Clinton wins debate according to polls as candidates play to their existing audiences
THE FIRST of the US presidential debates between US Democratic nominee Hillary Clinton and Republican choice Donald J Trump was held last night at the Hofstra University in Hempstead, New York.
Lester Holt, anchor of NBC broadcaster’s Nightly News, hosted what proved to be an encounter where the combatants played to their existing strengths and audiences.
CommonSpace breaks down the main points and themes from the debate for those who missed it.
Mexico, walls and immigration
Trump chose to go on the offensive, talking about the fundamental issue of jobs and lamented the loss of industrial employment for Americans.
He complained about the number of jobs that have moved to Mexico, also linking the unemployment with what he called the "huge scale of immigration."
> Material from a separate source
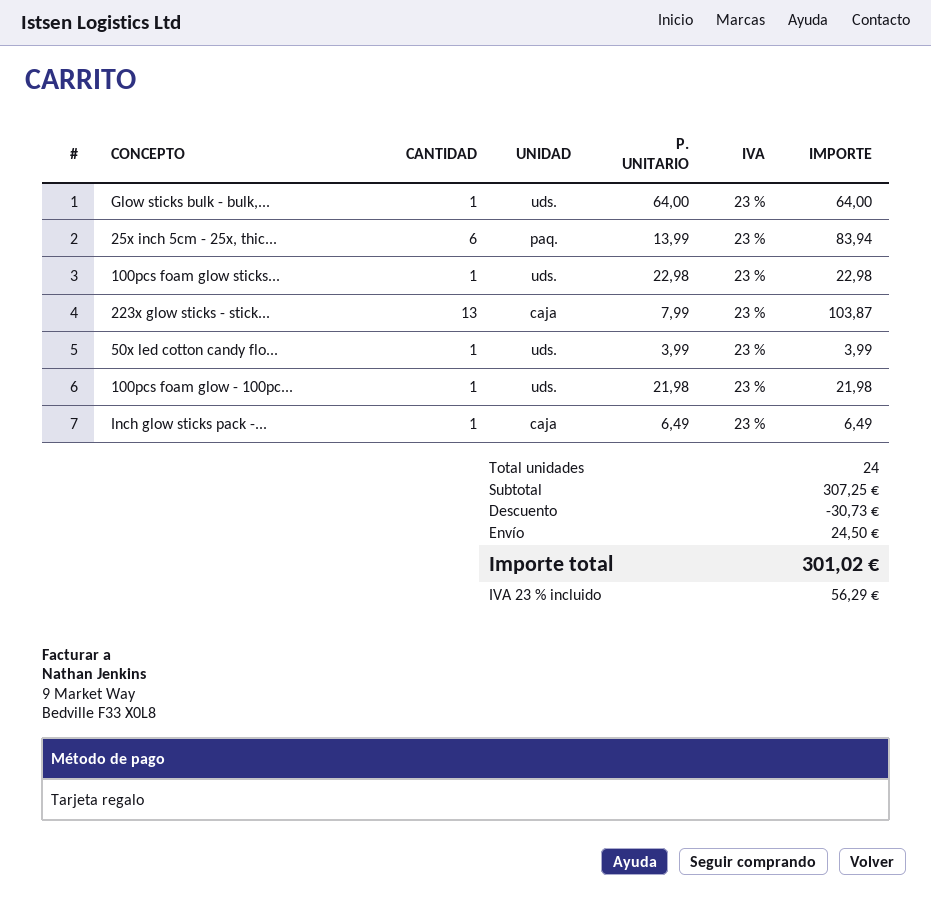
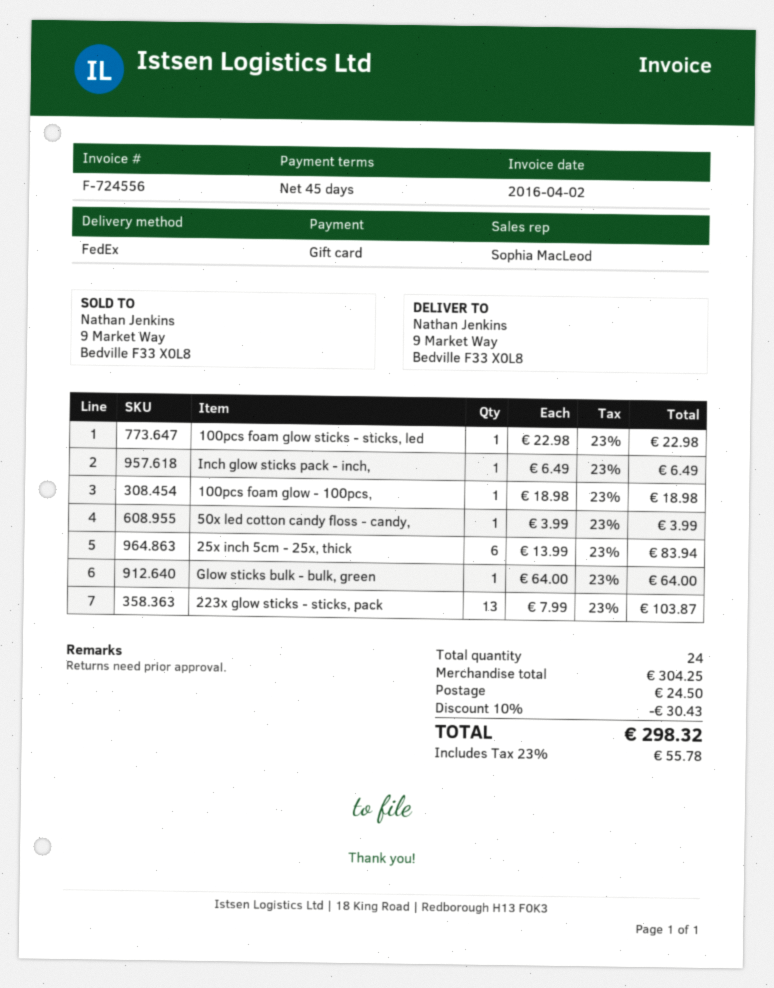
100pcs foam glow - 100pc...: 1 x 21.98 = 21.98 -> 1 x 18.98 = 18.98
subtotal: 307.25 -> 304.25
discount: 30.73 -> 30.43
tax: 23% = 56.29 -> 23% = 55.78
total: 301.02 -> 298.32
Hillary Clinton who is thought to be vulnerable on the issue of trade and jobs, attacked Trump over his inheritance of $14m from his father, which allowed him to start his life as a wealthy entrepreneur.
Secret tax returns and hushed-up emails
Another area of contention was the fight over Trump’s refusal to release his tax returns. All other nominees in American politics have released their tax returns over a 20 year period.
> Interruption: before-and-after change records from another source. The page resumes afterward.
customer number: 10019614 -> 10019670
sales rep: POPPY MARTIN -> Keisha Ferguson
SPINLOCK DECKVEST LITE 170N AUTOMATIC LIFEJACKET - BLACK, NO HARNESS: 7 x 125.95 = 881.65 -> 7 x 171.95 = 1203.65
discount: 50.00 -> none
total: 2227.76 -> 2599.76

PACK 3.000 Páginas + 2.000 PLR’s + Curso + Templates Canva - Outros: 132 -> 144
Trump countered shining a light on Mrs Clinton's own issues with transparency and her refusal to release the transcripts of her paid speeches to Goldman Sachs and 33,000 emails which embroiled her in scandal earlier this year.
Trump said: "I will release my tax returns – against my lawyer’s wishes – when she releases her 33,000 e-mails that have been deleted. As soon as she releases them, I will release."
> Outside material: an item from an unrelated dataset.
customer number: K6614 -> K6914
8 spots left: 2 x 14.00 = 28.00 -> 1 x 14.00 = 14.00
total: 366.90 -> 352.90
The full debate can be watched below
Nato, Daesh and national security
The contenders argued over the purpose and usefulness of NATO, with the republican nominee maintaining that the alliance had lost its "function and relevance."
Trump also criticised the Iran deal which he has often said empowers the Iranian government, who are in his view still working towards obtaining a nuclear weapon.
Clinton came under attack for her roles as secretary of state when she advocated regime change in Libya. Her opponent also tried to tie her to the rise of Daesh (Islamic State) in Iraq.
The former secretary of state said: "We’re working with NATO, the longest military alliance in the history of the world, to really turn our attention to terrorism.
"We’re working with our friends in the Middle East, many of which, as you know, are muslim majority nations.
"Donald has consistently insulted muslims abroad, muslims at home, when we need to be cooperating with muslim nations and with the American Muslim community."
Racism and public order
On the question of how to heal racial divisions in America, Clinton emphasised tackling police shooting and reforming methods of policing across the country.
She also made a point of stating that a lot of work had to be done at all levels to addresses underlying prejudice, which can effect outcomes in law and order, employment and health.
Donald Trump's response was to point out that law and order was central unifying America and that the African American community had been "let down" by the Democratic Party.
Establishment vs Underdog
Clinton countered the narrative that she is "too elitist" by referring to her father whom she described as a "small business man who worked very hard."
She attacked Trump's tax plans and business practices as "dangerous for the middle class" of America and contrasted it with her record of service and tax proposals.
She said: "Well I call it trumped-up trickle-down, because that’s exactly what it would be. That is not how we grow the economy."
Trump has consistently portrayed himself as an underdog and Clinton as an establishment figure.